Nick Bilton over at The New York Times (who I criticized way before it was cool) was on the receiving end of some harsh words this week after his June 19th blog post, “Microsoft Surface Allows People to Create.”
The iPad, for all its glory, suffers from one very distinct flaw: It’s very difficult to use for creation. The keyboard on the screen, although pretty to look at, is abysmal for typing anything over 140 characters.
Apple bloggers, naturally, took Bilton to task. After all, his Apple slags came in the reflected praise he was heaping on Microsoft’s just-announced Surface tablet. At best, Bilton’s piece was a crock. Take his closing line:
Yet many budget-conscious consumers who pass on the iPad and go for a computer instead may now have a choice to buy a device that doubles as both.
Microsoft has kept mum on Surface’s pricing, so either he’s got a real source (in which case he should commit some journalism and report on it) or he’s just making shit up. I’ll put my money on the latter.

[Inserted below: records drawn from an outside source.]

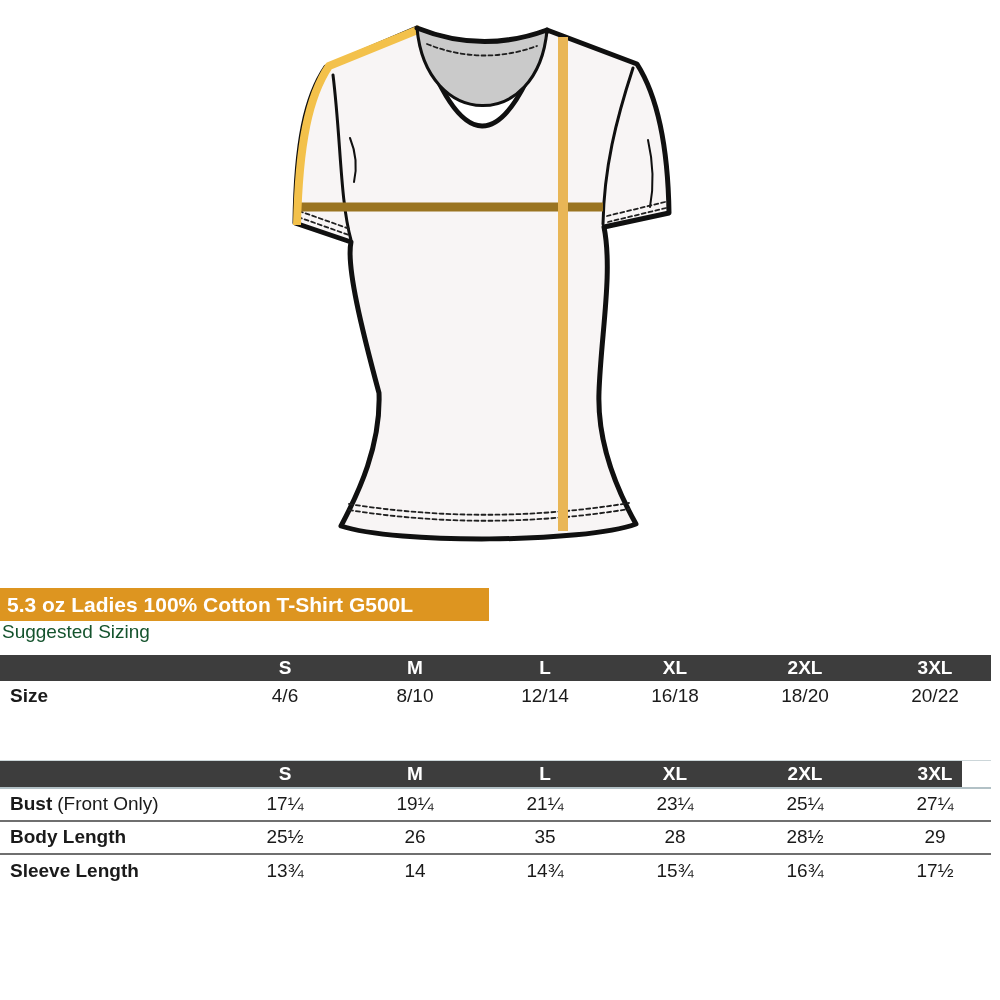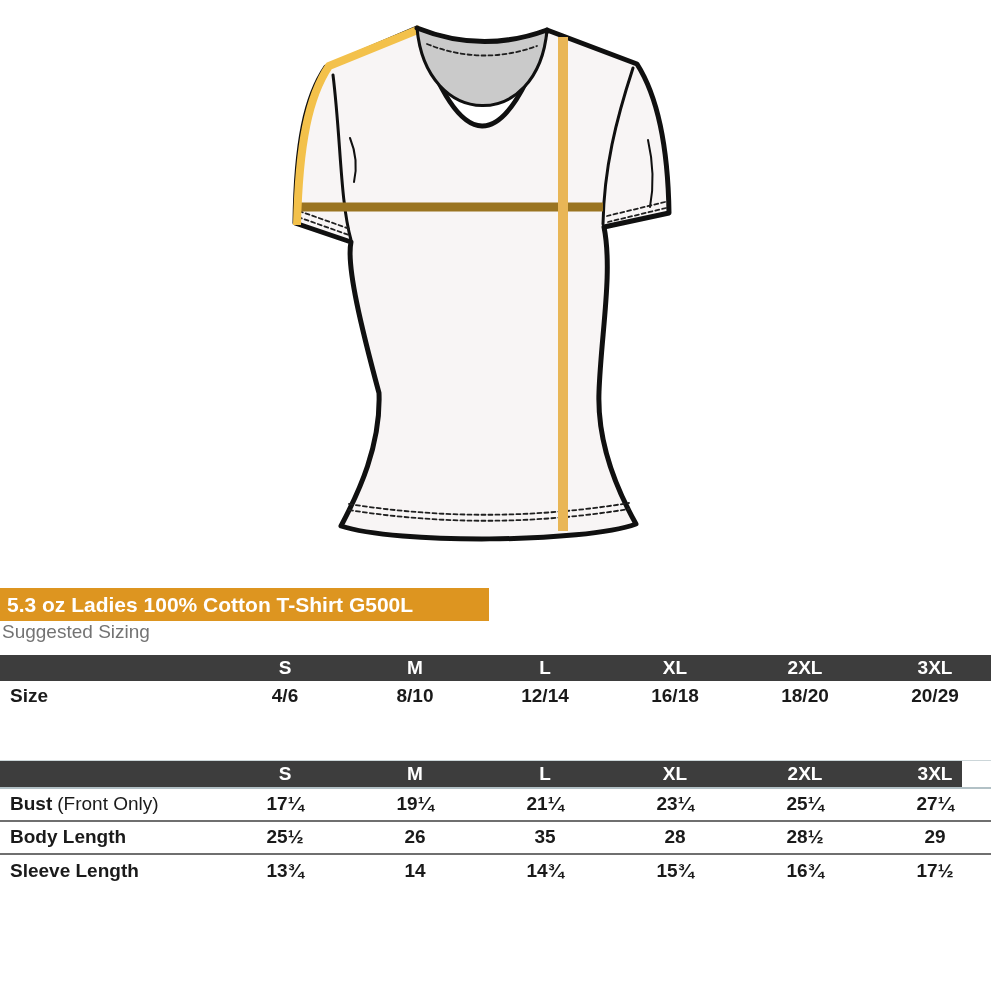"Suggested Sizing" .section-label { color: #737373 -> #14532d }
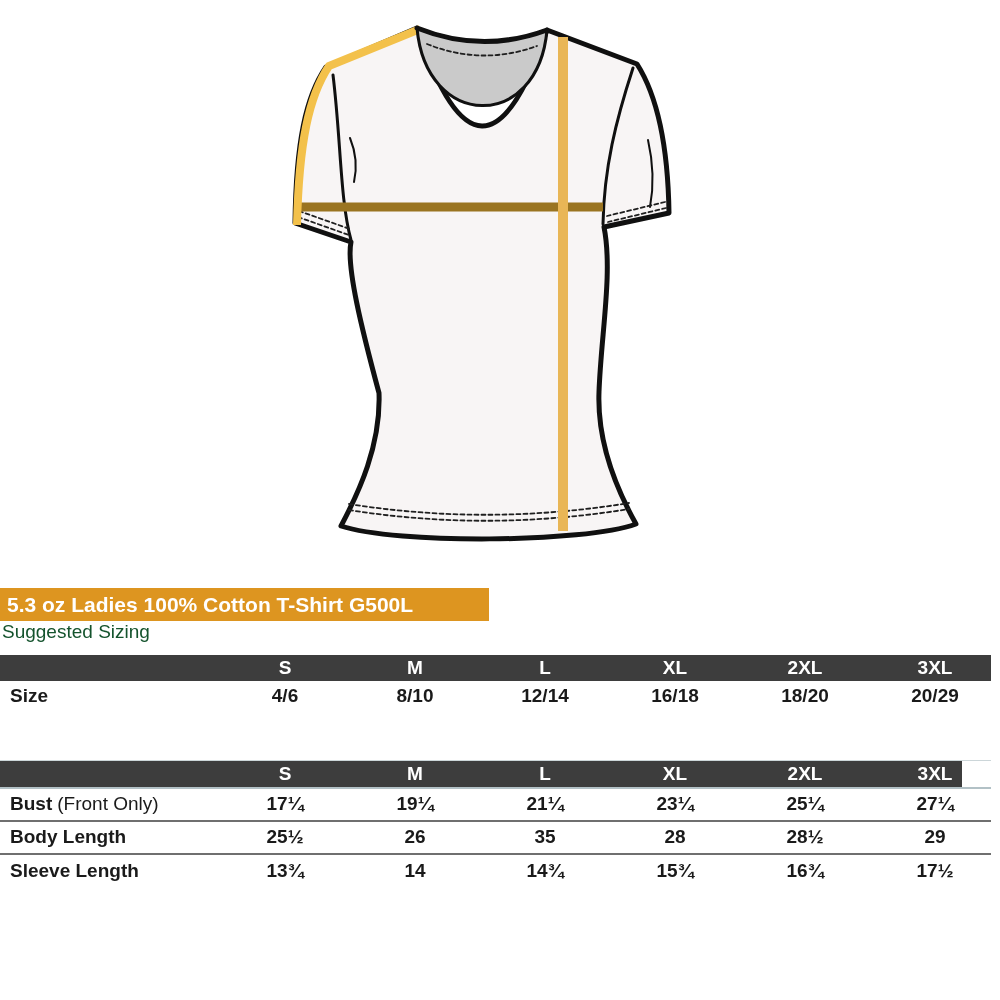"4/6" th, td { font-weight: bold -> normal }
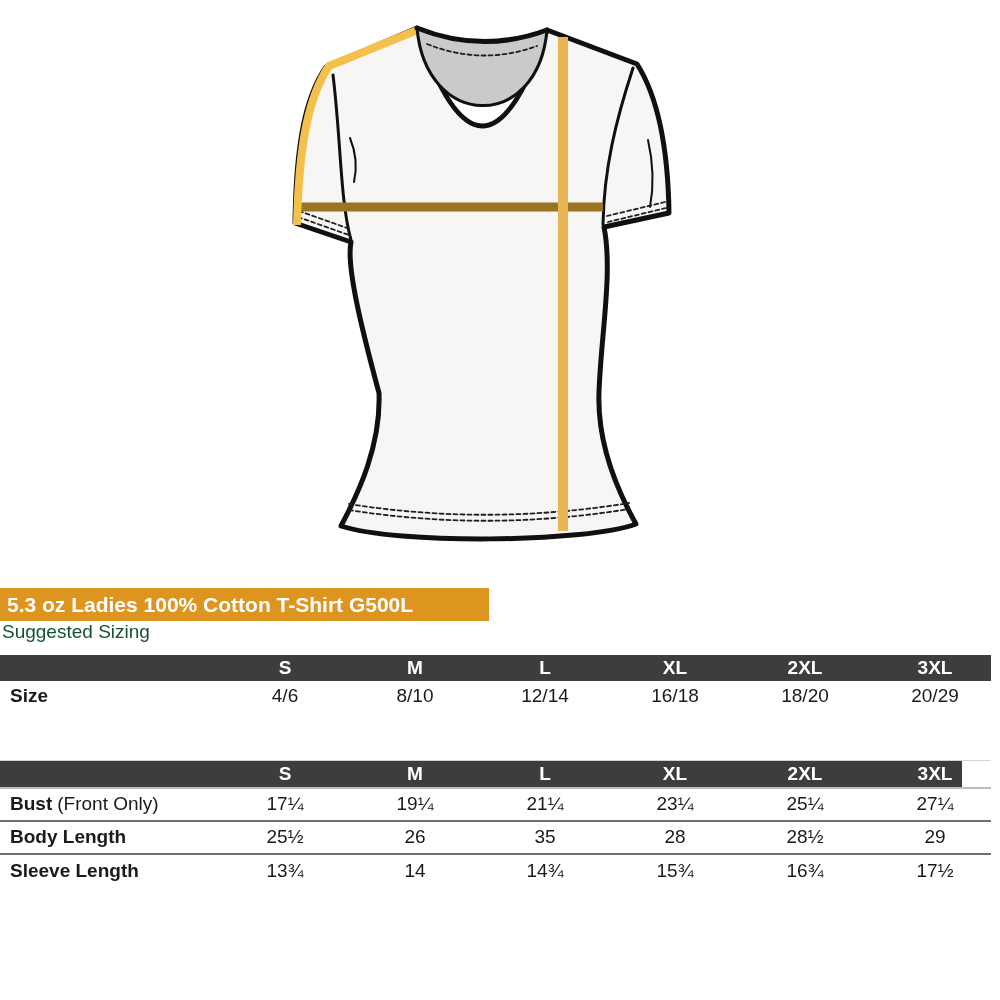"20/29" td { text: 20/29 -> 20/22 }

I absolutely love typing on my iPhone, where I can pummel my thumbs at the screen with the speed of Superman and the accuracy of an Olympic archer. But, for me, typing long form on the iPad is much more difficult. Maybe it’s a simple problem of the keyboard design on the iPad.
Others have pointed out in great detail how many people have used the iPad for creating artwork, music, books and so forth. But Nick doesn’t use his iPad for any of that, so it isn’t a creation device for him.
Which is all well and good, only that’s not what he said in his original post. Where does Bilton let us know that he is offering a personal opinion when he says things like “The keyboard…is abysmal” and “Apple doesn’t seem to want the iPad to be a creator”? He can’t have it both ways, wrapping opinions up as facts on a Tuesday and then explaining what he meant on a Friday.
So Bilton is trying on the “Apple Fanboys are mean” defense. Hell, he even tried an anti-corporate approach…to back up a piece he wrote about a Microsoft product:
But guys, these are products. They are products we buy, with our own money, from Apple — a company that makes a very hefty profit from those transactions.
He doesn’t get it. What he did this week was chip away not only at his own credibility but also at that of the publication he writes for. This wasn’t journalism, it was a cheap attempt at link-bait (which worked, twice), the kind of bullshit we’ve gotten used to over at Business Insider and The Huffington Post.
So Nick, I don’t think you’re an idiot, but you sure acted like one this week. Now do you have anything original to write for America’s paper of record, or are you just going to clack out the first idea that comes to you? That is, if there’s a Surface nearby.